Meier’s helm would be inherited by William Firth Wells, a former water sanitation scientist who repurposed the method of trying to regenerate oyster populations with eggs to create an air centrifuge to trap pathogens. It was the ongoing work of Wells and his wife, Mildred, a physician and epidemiologist, that largely drove the science of airborne life into the 20th century. The path was not easy for Wells, as the medical establishment did not take kindly to the idea of pathogens traveling long distances in the air in uncontrolled conditions.
But, as Zimmer ably demonstrates, a very changing world made the renaissance of aerobiology fateful. World War II, the Cold War, and the 9/11 era fostered paranoia that enemies could be found everywhere, and what’s scarier than airborne toxins and invisible viruses?

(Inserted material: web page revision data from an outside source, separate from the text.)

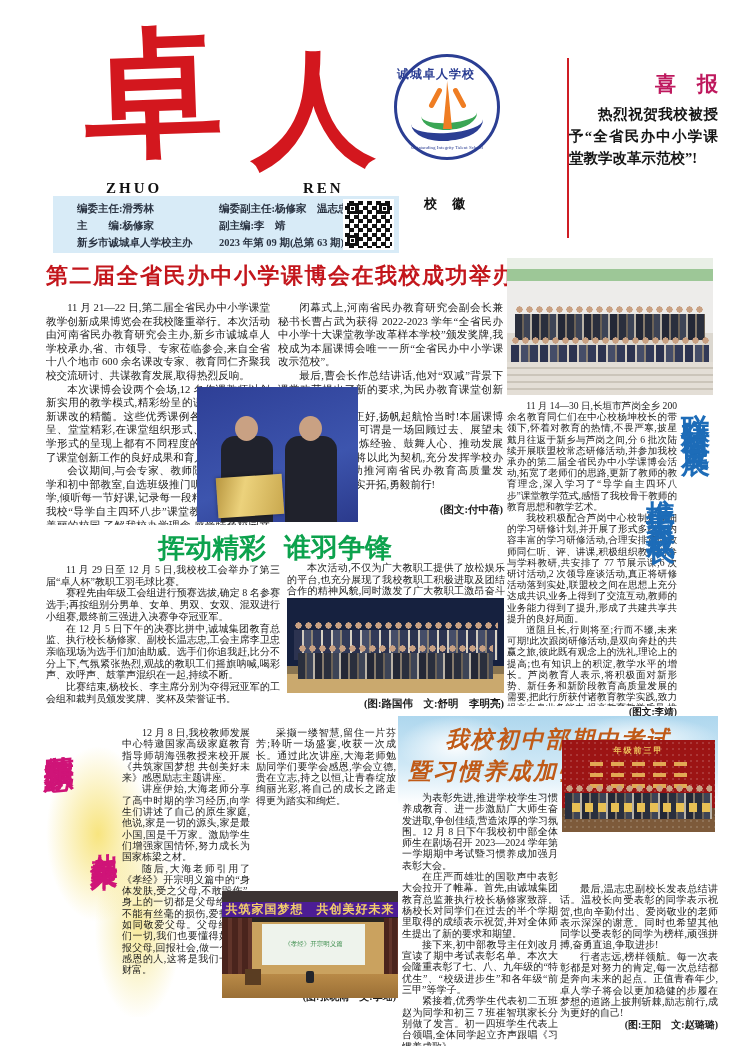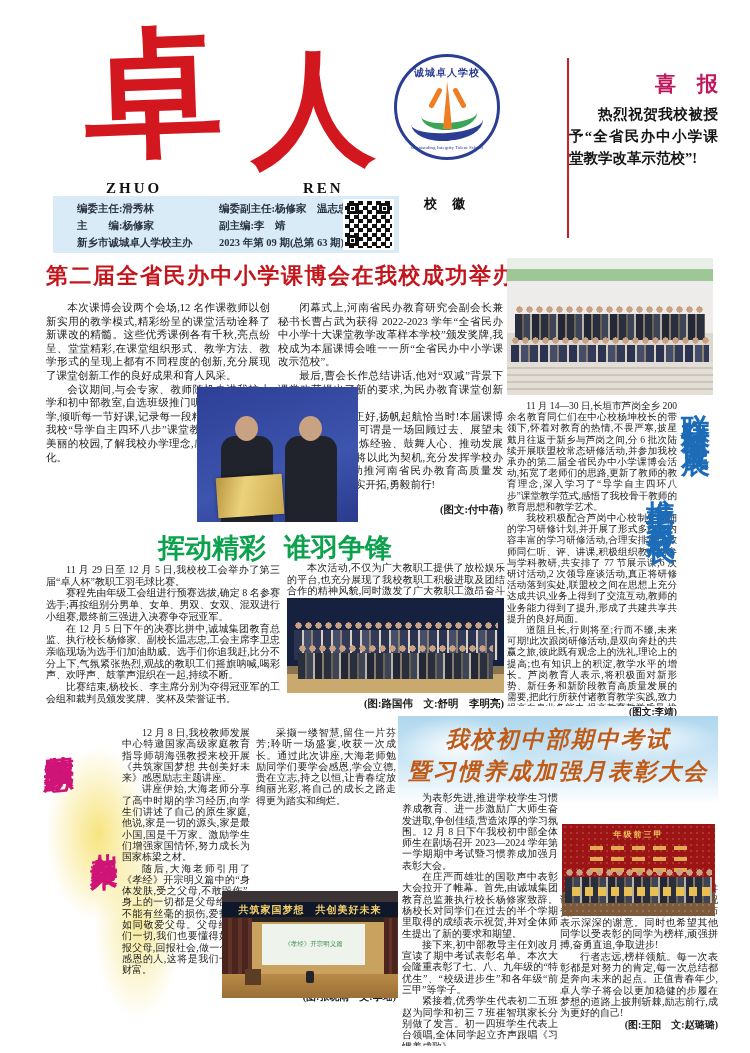--- a/index.html
+++ b/index.html
@@ -4,21 +4,21 @@
 <title>卓人</title>
 <style>
   html,body{margin:0;padding:0;background:#ffffff;}
   .page{position:relative;width:750px;height:1053px;margin:0 auto;background:#fff;
         font-family:"Liberation Serif","DejaVu Serif",serif;color:#1a1a1a;overflow:hidden;}
   
   .mast-char{position:absolute;color:#d3171e;font-weight:bold;line-height:1;}
   .pinyin{position:absolute;font-weight:bold;letter-spacing:3px;font-size:15px;color:#111;}
   .logo-circle{position:absolute;left:394px;top:54px;width:106px;height:106px;border:3px solid #2b3e93;
                border-radius:50%;box-sizing:border-box;background:#fff;}
-  .logo-cn{position:absolute;top:9px;left:0;width:100%;text-align:center;font-size:10px;font-weight:bold;
+  .logo-cn{position:absolute;top:9px;left:0;width:100%;font-size:12px;font-weight:bold;
            color:#2b3e93;letter-spacing:1px;}
   .logo-en{position:absolute;bottom:7px;left:0;width:100%;text-align:center;font-size:5px;color:#2b3e93;}
   .logo-art{position:absolute;left:0;top:22px;width:100%;height:58px;}
   .arc{position:absolute;border-radius:50%;}
   .arc-blue{left:14px;top:24px;width:72px;height:30px;border-bottom:8px solid #2b3e93;transform:rotate(-4deg);}
   .arc-green{left:24px;top:20px;width:56px;height:24px;border-bottom:7px solid #3aa655;transform:rotate(-4deg);}
   .trunk{position:absolute;left:46px;top:2px;width:9px;height:48px;background:#ef7d23;
          clip-path:polygon(45% 0,62% 25%,100% 100%,0 100%,38% 25%);}
   .armL,.armR{position:absolute;top:8px;width:5px;height:22px;background:#ef7d23;border-radius:3px;}
   .armL{left:36px;transform:rotate(28deg);}
@@ -67,33 +67,33 @@
                background:linear-gradient(105deg,#b8963f,#ecd27c 40%,#c9a84e);transform:rotate(-4deg);
                box-shadow:0 0 4px rgba(0,0,0,.4);}
   #ph2{left:507px;top:258px;width:206px;height:137px;
        background:linear-gradient(180deg,#e9efe6 0 8%,#9dc797 8% 17%,#edecea 17% 55%,#dcd8d0 55% 100%);}
   #ph2 .stairs{position:absolute;bottom:0;left:0;width:100%;height:24%;
        background:repeating-linear-gradient(180deg,#e3ded6 0 5px,#cbc5ba 5px 7px);}
   #ph3{left:287px;top:598px;width:217px;height:95px;
        background:linear-gradient(180deg,#16213f 0 72%,#8a7550 72% 80%,#caa96e 80% 100%);}
   #ph4{left:222px;top:891px;width:176px;height:107px;background:#caa25f;}
   #ph4 .ceil{position:absolute;top:0;left:0;width:100%;height:10%;background:#3c3434;}
-  #ph4 .banner{position:absolute;top:10%;left:0;width:100%;height:14%;background:#0f172a;color:#f3cf6a;
-       font-size:10px;font-weight:bold;text-align:center;line-height:15px;letter-spacing:1px;}
+  #ph4 .banner{position:absolute;top:10%;left:0;width:100%;height:14%;background:#4c1d95;color:#f3cf6a;
+       font-size:12px;font-weight:bold;text-align:center;line-height:15px;letter-spacing:1px;}
   #ph4 .truss{position:absolute;top:24%;left:0;width:100%;height:5%;background:#2a2520;}
   #ph4 .curtL{position:absolute;left:0;top:25%;width:17%;height:55%;
        background:repeating-linear-gradient(90deg,#4a241d 0 6px,#61342a 6px 10px);}
   #ph4 .curtR{position:absolute;right:0;top:25%;width:8%;height:55%;
        background:repeating-linear-gradient(90deg,#4a241d 0 5px,#61342a 5px 8px);}
   #ph4 .screen{position:absolute;left:23%;top:31%;width:58%;height:38%;background:#eef3ec;color:#3f8f4f;
        font-size:6.5px;text-align:center;line-height:40px;}
   #ph4 .floor{position:absolute;bottom:0;left:0;width:100%;height:22%;background:linear-gradient(180deg,#b98a47,#9a6f36);}
   #ph4 .podium{position:absolute;left:13%;bottom:12%;width:9%;height:15%;background:#5a3d22;}
   #ph4 .spk{position:absolute;left:48%;bottom:14%;width:4%;height:11%;background:#23252b;border-radius:2px;}
-  #ph5{left:562px;top:824px;width:153px;height:92px;
+  #ph5{left:562px;top:740px;width:153px;height:92px;
        background:radial-gradient(rgba(255,255,255,.18) .6px,transparent 1.2px) 0 0/6px 6px,
                   linear-gradient(180deg,#9c1414 0 74%,#6e4f33 74% 84%,#7d5a3a 84% 100%);}
   #ph5 .ptitle{position:absolute;top:5%;left:0;width:100%;text-align:center;font-size:8px;font-weight:bold;
        color:#f0c75c;letter-spacing:2px;}
   #ph5 .gr{position:absolute;left:18%;right:18%;height:4px;
        background:repeating-linear-gradient(90deg,#eec25e 0 13px,transparent 13px 21px);opacity:.85;}
   #ph5 .certs{position:absolute;left:3%;right:3%;bottom:22%;height:9px;
        background:repeating-linear-gradient(90deg,transparent 0 5px,#e8c054 5px 13px);}
   
   .bg-yellow{position:absolute;left:36px;top:722px;width:162px;height:295px;z-index:0;
@@ -151,20 +151,21 @@
         <span class="qrm" style="left:2px;bottom:2px;">
             <i></i>
           </span>
       </div>
     </div>
   </div>
 
   <div class="h-red">第二届全省民办中小学课博会在我校成功举办</div>
 
   <div class="bt z1" style="left:46px;top:301px;width:224px;height:224px;font-size:10.6px;line-height:13.6px;">
+    <p>11 月 21—22 日,第二届全省民办中小学课堂教学创新成果博览会在我校隆重举行。本次活动由河南省民办教育研究会主办,新乡市诚城卓人学校承办,省、市领导、专家莅临参会,来自全省十八个地市 600 余名课改专家、教育同仁齐聚我校交流研讨、共谋教育发展,取得热烈反响。</p>
     <p>本次课博会设两个会场,12 名作课教师以创新实用的教学模式,精彩纷呈的课堂活动诠释了新课改的精髓。这些优秀课例各有千秋,亮点纷呈、堂堂精彩,在课堂组织形式、教学方法、教学形式的呈现上都有不同程度的创新,充分展现了课堂创新工作的良好成果和育人风采。</p>
     <p>会议期间,与会专家、教师随机走进我校小学和初中部教室,自选班级推门听课,观摩课堂教学,倾听每一节好课,记录每一段精彩,沉浸式体验我校“导学自主四环八步”课堂教学范式;徜徉在美丽的校园,了解我校办学理念,感受特色校园文化。</p>
   </div>
   <div class="bt z1" style="left:278px;top:301px;width:225px;height:200px;font-size:10.6px;line-height:13.6px;">
     <p>闭幕式上,河南省民办教育研究会副会长兼秘书长曹占武为获得 2022-2023 学年“全省民办中小学十大课堂教学改革样本学校”颁发奖牌,我校成为本届课博会唯一一所“全省民办中小学课改示范校”。</p>
     <p>最后,曹会长作总结讲话,他对“双减”背景下课堂改革提出了新的要求,为民办教育课堂创新指明了方向。</p>
     <p>潮平岸阔风正好,扬帆起航恰当时!本届课博会取得圆满成功,可谓是一场回顾过去、展望未来,总结成绩、提炼经验、鼓舞人心、推动发展的盛会。我校必将以此为契机,充分发挥学校办学特色和优势,助推河南省民办教育高质量发展、聚力深耕,务实开拓,勇毅前行!</p>
   </div>
   <div class="cap" style="left:393px;top:503px;width:110px;font-size:10.5px;">(图文:付中蓓)</div>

These fears allowed worldwide experimentation with airborne biological weapons and the creation of larger and more monstrous “infection machines.” Zimmer writes about troubling exposures to deadly pathogens that are not always intentional or voluntary.
This anxiety about the proliferation of man-made bioweapons is less justified than concerns about natural disasters, such as SARS and H1N1 outbreaks in the 21st century. at the beginning of the century The era of rapid economic and social globalization, as well as its spread closer to dense cities and quarters, has only made the study of airborne pathogens more urgent.
However, while the availability of DNA sequencing and improved computer models helped confirm the reality of the air routes, authorities were often reluctant to tackle it. Zimmer links the institutional obstacles facing Wells to the challenges faced by defiant scientists who called the Group of 36 during the recent COVID pandemic: the inconsistency and lack of clarity of the World Health Organization, along with political pressures. aerial it shows how difficult it is to coexist harmoniously with oceans of unseen microbes in the air, but the bigger threat to our existence, says Zimmer, may come from our proximity.